I arrived in August 1995, and by November, I was ready to announce my sexuality to the world. For some reason, a religious leader seemed an appropriate place to start, but who? I knew the LDS bishop would have nothing to say that I was interested in hearing, so instead, I approached the university's Anglican chaplain. He sat me down in an armchair, served tea, and took a seat on the sofa opposite: “What did you want to say?”
Knees trembling, palms sweating, teacup rattling, I stammered it out. He nodded and asked if I was sure, then blew me out of the water: “I think being gay is a great blessing from God.”

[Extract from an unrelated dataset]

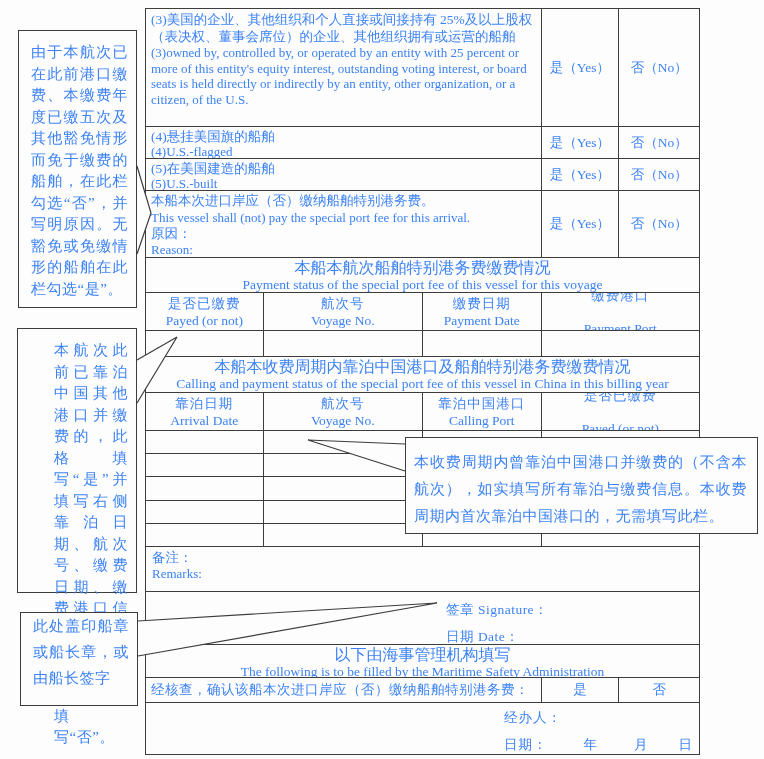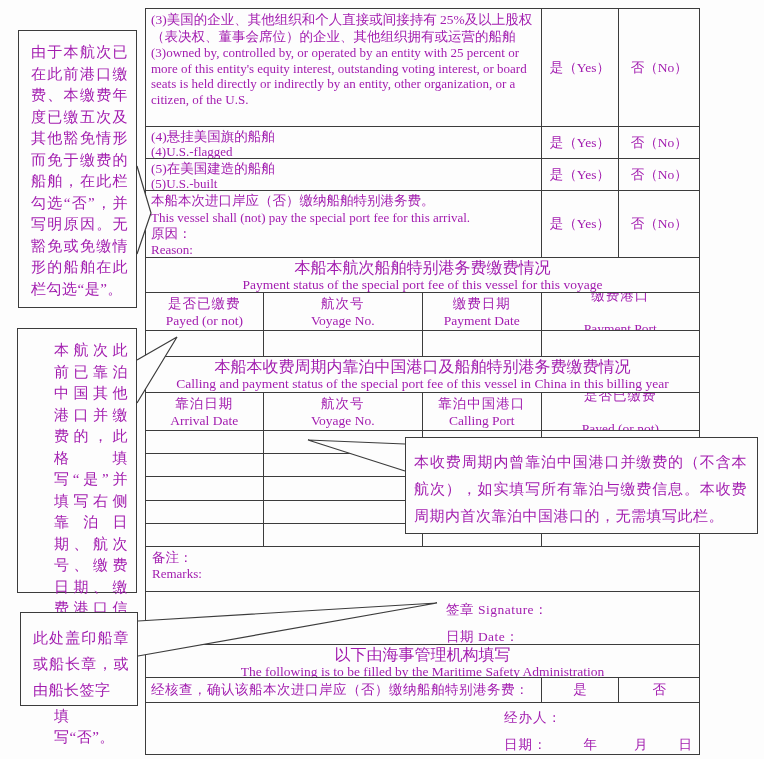"(3)美国的企业、其他组织和个人直接或间接持有" .canvas { color: #a21caf -> #3b82f6 }
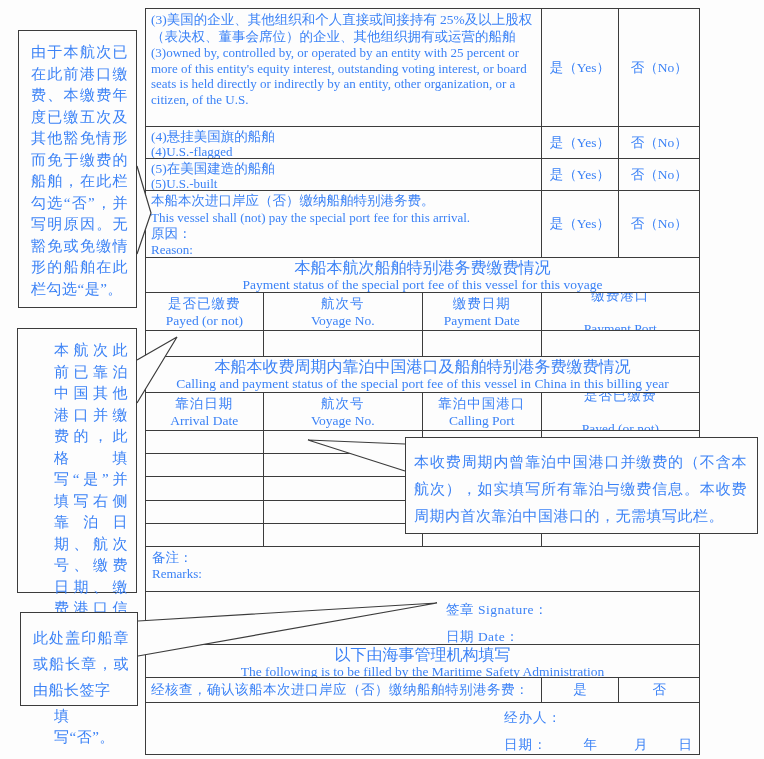"此处盖印船章或船长章，或由船长签字" #callout3 { padding-top: 12px -> 0 }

He told me that he had once been called to run a home for disturbed children, and where he had met a lot of people from the caring professions. Of the men, the majority had been gay, and he had formed an impression that something about gay men made them more able to care for others than most straight men. “The gospel is all about love,” he said, “nothing which helps someone love his neighbour can be bad.”
Encouraged and excited, I ran home and came out to my roommates, who were surprised but supportive. Then I came out to friends: I didn't lose a single friend, and I made a few extra. I never came out to my mother: One day suddenly, she asked me a question on the phone which made it obvious she knew. And although I remembered my parents, when I was young, making frequent homophobic comments, that all changed — even homosexuality wasn't coming between them and their little boy!
I never went back to America. I graduated, got a job with a huge European blue chip in Wales, and met a new Nathan; not a believer, but a decent, moral man who thinks the world of me, and I of him.
Looking back, I don't hate the LDS church. I might even consider going back, if it changed. The general authorities are, I'm sure, sincere and well-intentioned, but misguided. But if you were locked in a cozy world where you never met anyone for weeks on end who didn't have a temple recommend, wouldn't you develop a slanted view of the world?
One thing I have never done is reveal the secrets of the temple. I promised I wouldn't, and I respect LDS sensitivities enough that I never will.
As I conclude, the sun is setting, huge and orange, glinting off the waters of the beautiful Cardiff Bay. I know that God exists. Jesus Christ died for my sins. And Nathan's too, although he doesn't know that.
I can't describe how much I love them all.